El hombre asintió con la cabeza. Miró a María y le preguntó, más dolido que encolerizado:

—¿Por qué lo has hecho? Tu madre está como loca. Día y noche se los pasa llorando, y yo he preguntado por ti, sin descanso, en todas partes, y he explorado los alrededores de la casa, temiendo que los animales te hubieran atacado o que te hubieses caído por un precipicio. Vuelve conmigo, él no tiene nada que ofrecerte —atestiguó, indicando con una mano al pastor—. Nosotros te encontraremos un marido.

—Padre, no volveré si no es con Alonso. Él será mi marido… o no lo será nadie.

La pertinaz resolución de la muchacha impresionaba. Tanto más cuanto su físico, de faz amable y armónicos miembros, discordaba con la reciedumbre de su temperamento. ¿Esa fortaleza se nutría del amor o éste se cebaba de su carácter?

Con la colaboración de Cecilio, Gerónimo había atajado la hemorragia y vendado la pierna del perdonavidas, al que descuidó luego, sabiéndolo inofensivo, para unirse al grupo que parlamentaba sobre la suerte de la pareja. Benita, retirada, asistía al Jineta aplicándole paños fríos, por conseguir menguarle el chichón que, en forma de cuerno mocho, le adornaba la testuz.

Rafael fulminaba al cabrero con miradas aviesas, en las que se descifraba, con absoluta transparencia, la promesa de que se las pagaría cuando las circunstancias le fueran propicias. Nicolás, que se venía percatando, estalló:

—¡Esperabas un suceso trágico y has encontrado a la chica viva, libre e ilesa! Para un amante padre, ¿no sería pretexto para glorificar la ocasión y abrazar a su hija? ¡Lo que tienes que hacer es dar gracias al cielo y casarlos inmediatamente!

Las argumentaciones en defensa de la boda sobrevinieron en avalancha, haciendo recapacitar al albercano que, vanamente, intentaba protestar. Mientras, María aguardaba implorante, aunque firme en sus trece.

—Vamos, transige y deja que sean felices o… ¡lárgate de una vez! —le instó el impulsivo Antonio Crespo, incorporándose por hacer patente que no dilatarían más la entrevista.

A Monforte no le faltaba más que capitular.

—Está bien, ¡consentiré!, pero te vienes ahora mismo. Y tú… igualmente —añadió—. Que ya te daré yo a ti tarea. No pienses que vivirás de la sopa boba.
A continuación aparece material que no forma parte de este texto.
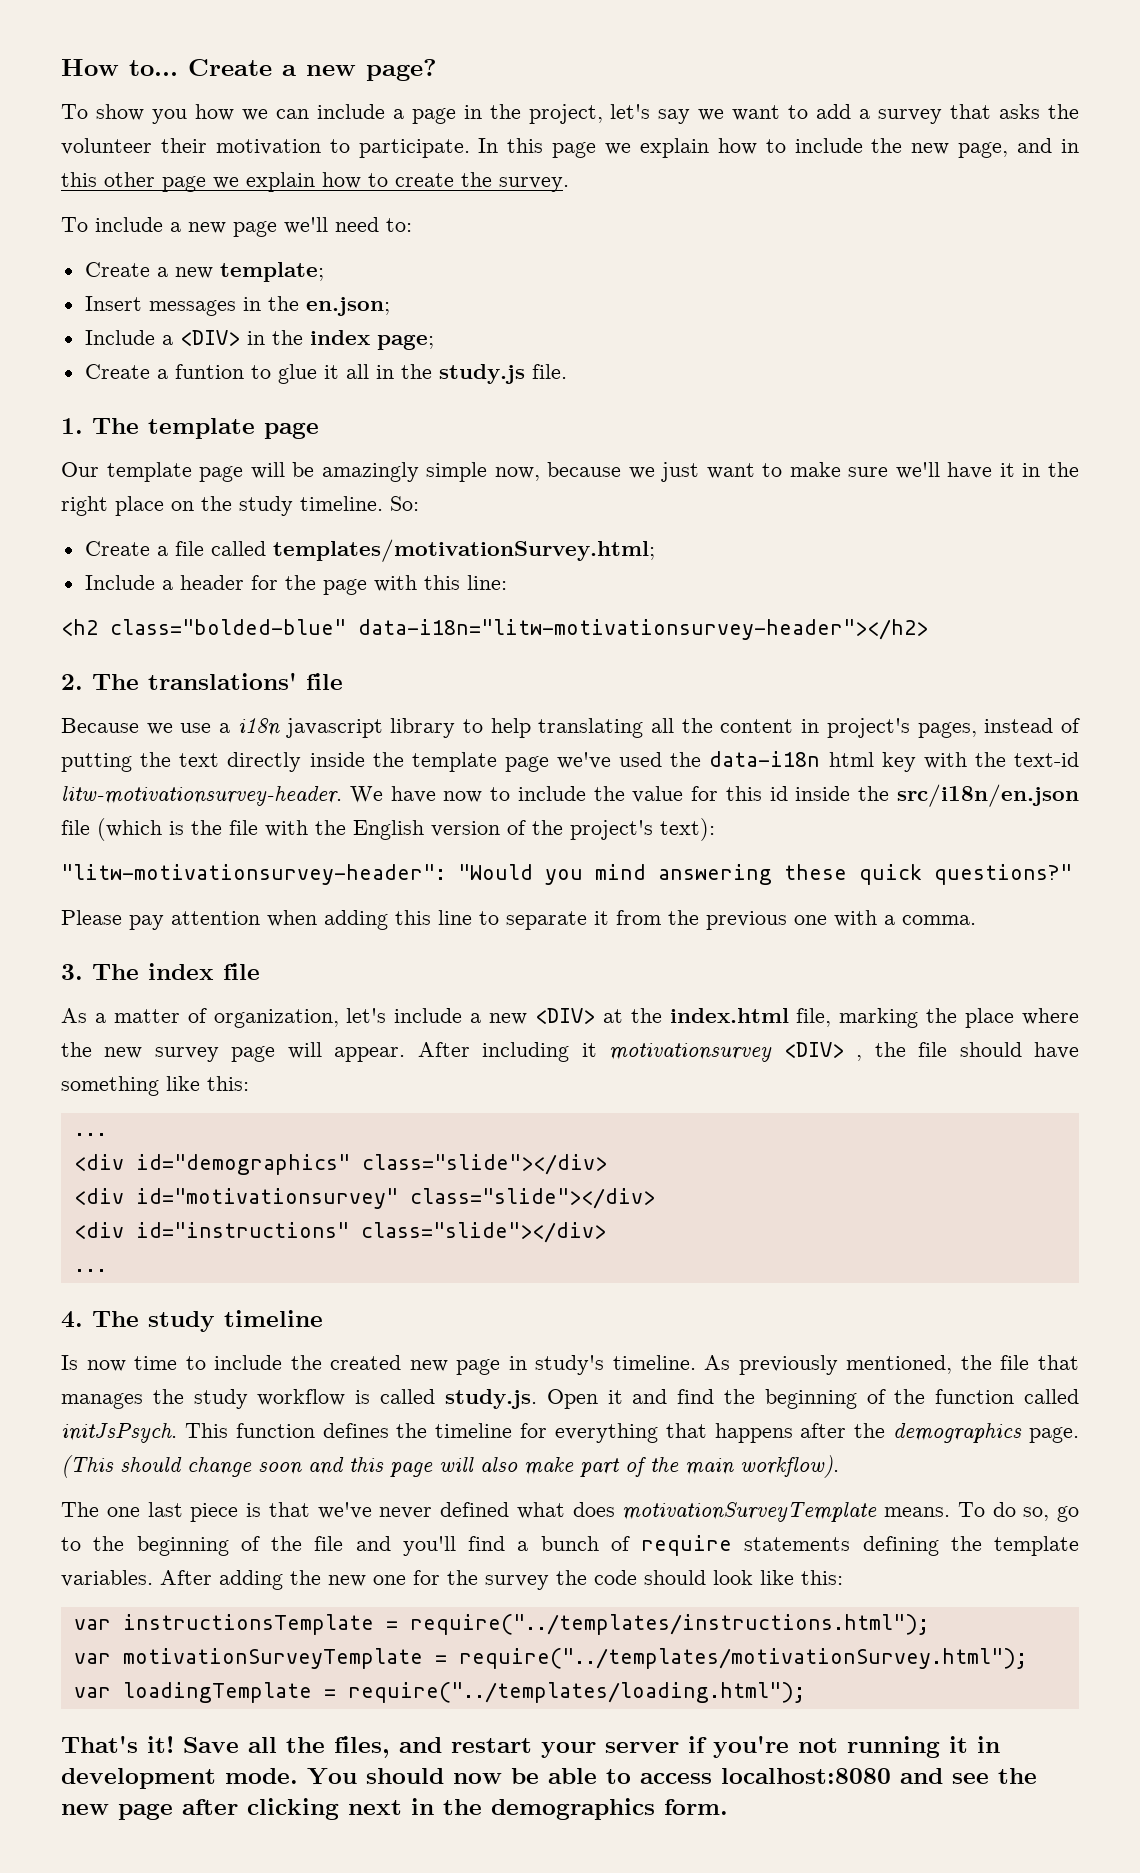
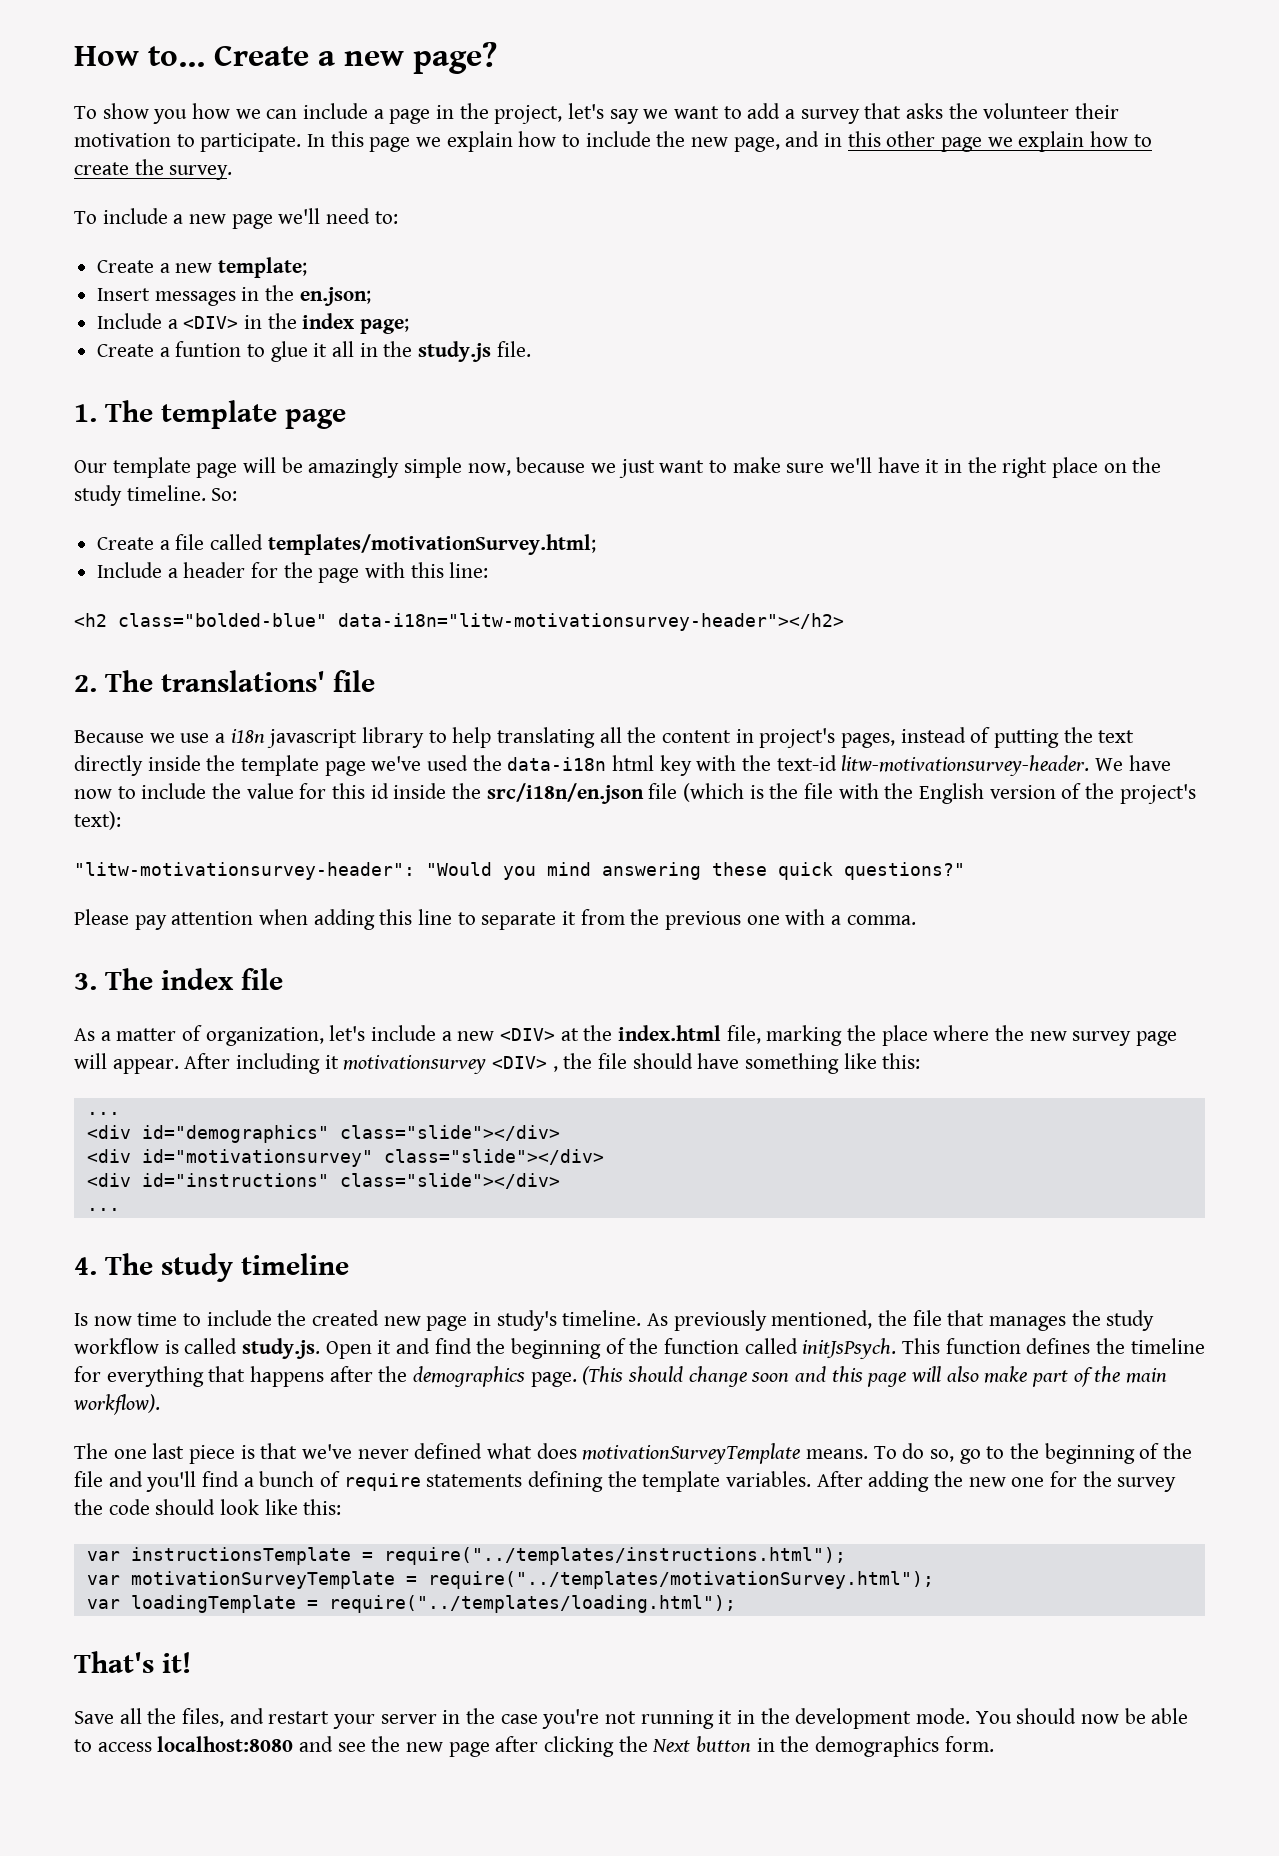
(174, 1744) none -> (191, 1662) //
[688,1736,707,1753] if -> [442,1708,538,1724] in the case
(1000, 1744) none -> [760,1708,790,1724] the
[348,1800,402,1815] next -> [618,1736,752,1752] the Next button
—No te preocupes por eso, has hecho una buena adquisición. Alonso es noble y no rehúye el trabajo —opinó Gerónimo—. Mas, no se irán sin cláusulas, no nos creas tan estúpidos. Exijo tu palabra de que los casarás debidamente; y al cabrero la suya, en cuanto a que comparecerá ante nosotros, aquí, en el plazo de tres meses. He de advertirte —continuó— que, si no viene o bien me cuenta alguna bellaca argucia tuya, te visitaré yo y entonces arderán tus posesiones, y quizá tú con ellas.

—Y yo lo acompañaré —aseveró, inesperadamente, Cecilio.

El padre de la serrana, que había reparado en la dureza de la mirada de Gerónimo y en su determinación para clavar un cuchillo sin vacilaciones, se doblegó a la voluntad de éste a pesar de que le sublevaran las amenazas. Ambos, el pastor y él, juraron cumplir con lo que, a cada cual, le tocaba.